→ **Task details**
Output, exactly as written, the lines below starting at the line containing "(257, 650) none" and ending at the line containing "[418,60,431,70] ☐ -> [91,494,104,504] ☑". Drop the pictures and keep both end lines.

(Source material begins)

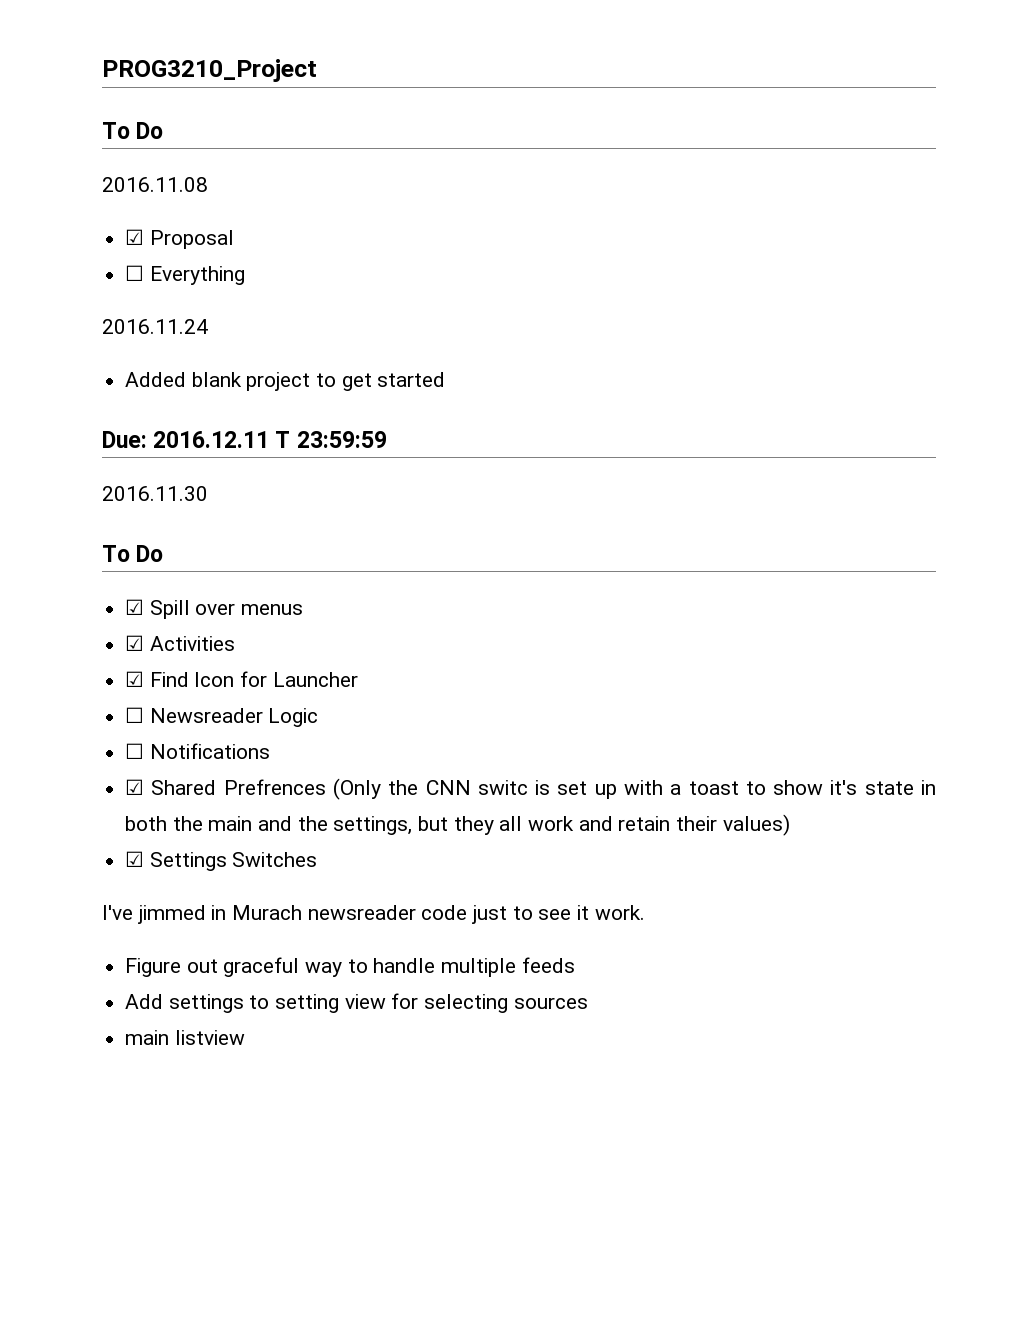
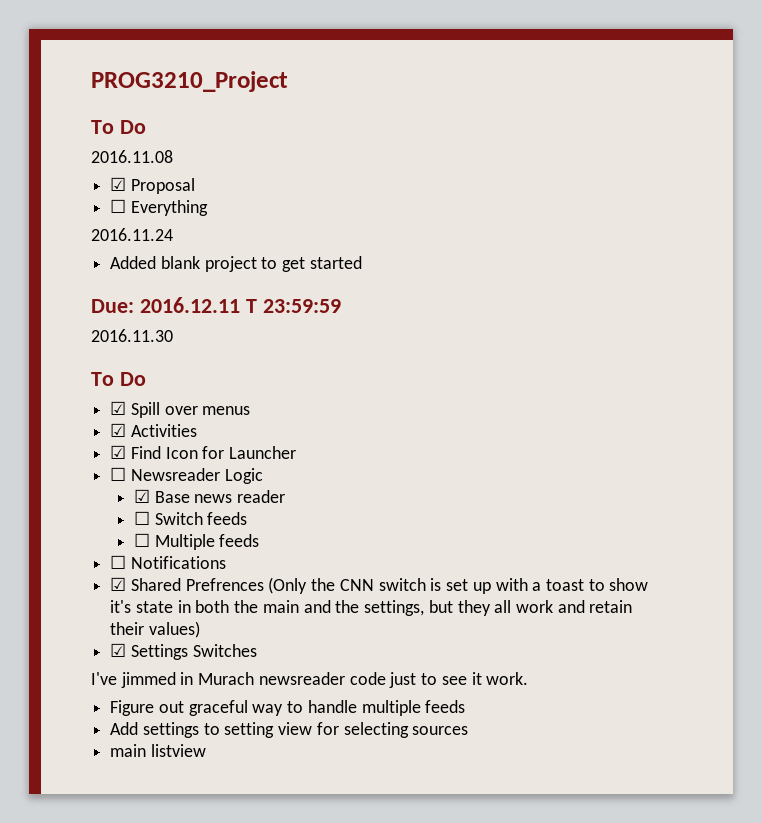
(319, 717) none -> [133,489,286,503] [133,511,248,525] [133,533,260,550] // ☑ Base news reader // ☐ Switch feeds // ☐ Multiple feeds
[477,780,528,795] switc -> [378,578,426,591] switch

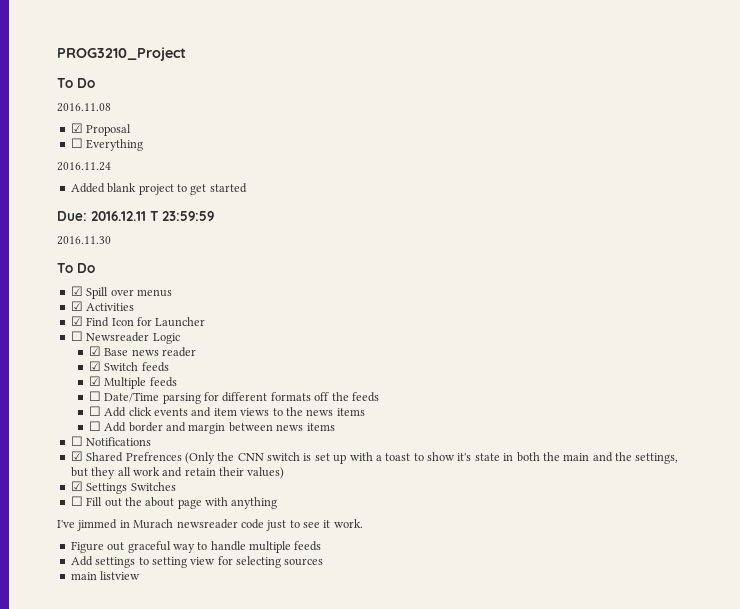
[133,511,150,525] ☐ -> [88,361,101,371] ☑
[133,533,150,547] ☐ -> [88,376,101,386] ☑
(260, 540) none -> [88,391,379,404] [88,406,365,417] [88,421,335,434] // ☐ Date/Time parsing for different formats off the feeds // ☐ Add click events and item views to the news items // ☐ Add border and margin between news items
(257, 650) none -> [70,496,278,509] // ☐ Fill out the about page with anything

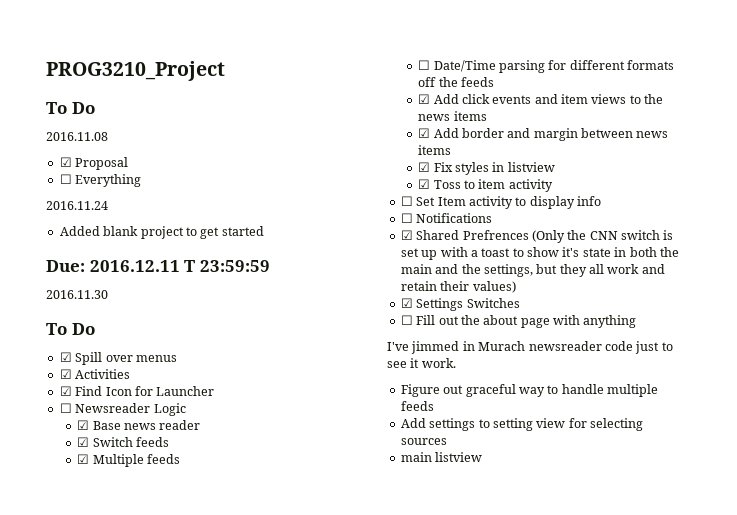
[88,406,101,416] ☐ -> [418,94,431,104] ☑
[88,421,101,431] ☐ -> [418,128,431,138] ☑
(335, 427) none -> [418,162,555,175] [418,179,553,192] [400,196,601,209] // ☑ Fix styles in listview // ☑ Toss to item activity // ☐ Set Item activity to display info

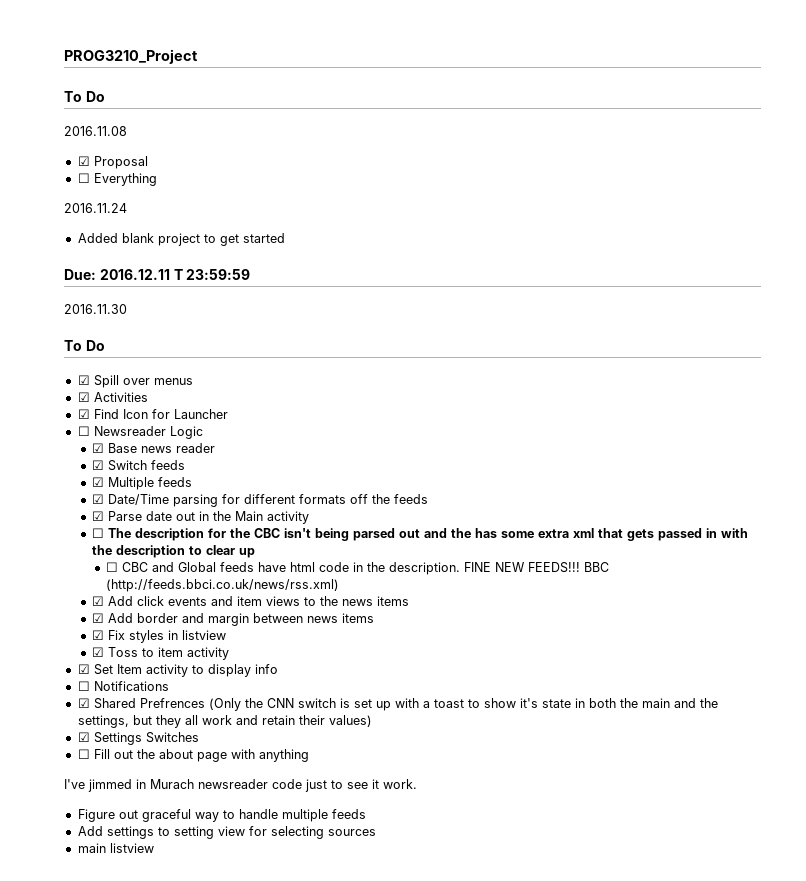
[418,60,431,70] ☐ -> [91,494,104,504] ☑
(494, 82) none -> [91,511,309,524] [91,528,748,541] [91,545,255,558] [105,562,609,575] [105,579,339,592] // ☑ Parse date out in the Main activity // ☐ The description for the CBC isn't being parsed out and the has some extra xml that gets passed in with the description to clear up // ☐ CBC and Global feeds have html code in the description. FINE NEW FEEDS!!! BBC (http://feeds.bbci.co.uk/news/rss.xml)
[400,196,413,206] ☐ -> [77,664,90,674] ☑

(Source material ends)
(Source material begins)

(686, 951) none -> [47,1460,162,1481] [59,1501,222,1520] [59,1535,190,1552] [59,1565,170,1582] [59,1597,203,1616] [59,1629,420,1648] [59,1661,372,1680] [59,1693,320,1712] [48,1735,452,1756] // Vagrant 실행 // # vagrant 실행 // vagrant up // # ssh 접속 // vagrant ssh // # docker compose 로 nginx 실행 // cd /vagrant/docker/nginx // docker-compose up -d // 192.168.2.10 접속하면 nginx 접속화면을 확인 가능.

(Source material ends)
(Source material begins)

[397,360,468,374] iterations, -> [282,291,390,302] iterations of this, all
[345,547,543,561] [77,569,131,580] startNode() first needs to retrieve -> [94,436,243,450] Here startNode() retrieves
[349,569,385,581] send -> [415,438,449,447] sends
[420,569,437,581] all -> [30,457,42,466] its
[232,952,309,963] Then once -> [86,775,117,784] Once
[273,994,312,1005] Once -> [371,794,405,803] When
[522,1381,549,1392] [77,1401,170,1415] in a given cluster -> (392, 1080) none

(Source material ends)

→ **Worked solution**
(257, 650) none -> [70,496,278,509] // ☐ Fill out the about page with anything

[88,406,101,416] ☐ -> [418,94,431,104] ☑
[88,421,101,431] ☐ -> [418,128,431,138] ☑
(335, 427) none -> [418,162,555,175] [418,179,553,192] [400,196,601,209] // ☑ Fix styles in listview // ☑ Toss to item activity // ☐ Set Item activity to display info

[418,60,431,70] ☐ -> [91,494,104,504] ☑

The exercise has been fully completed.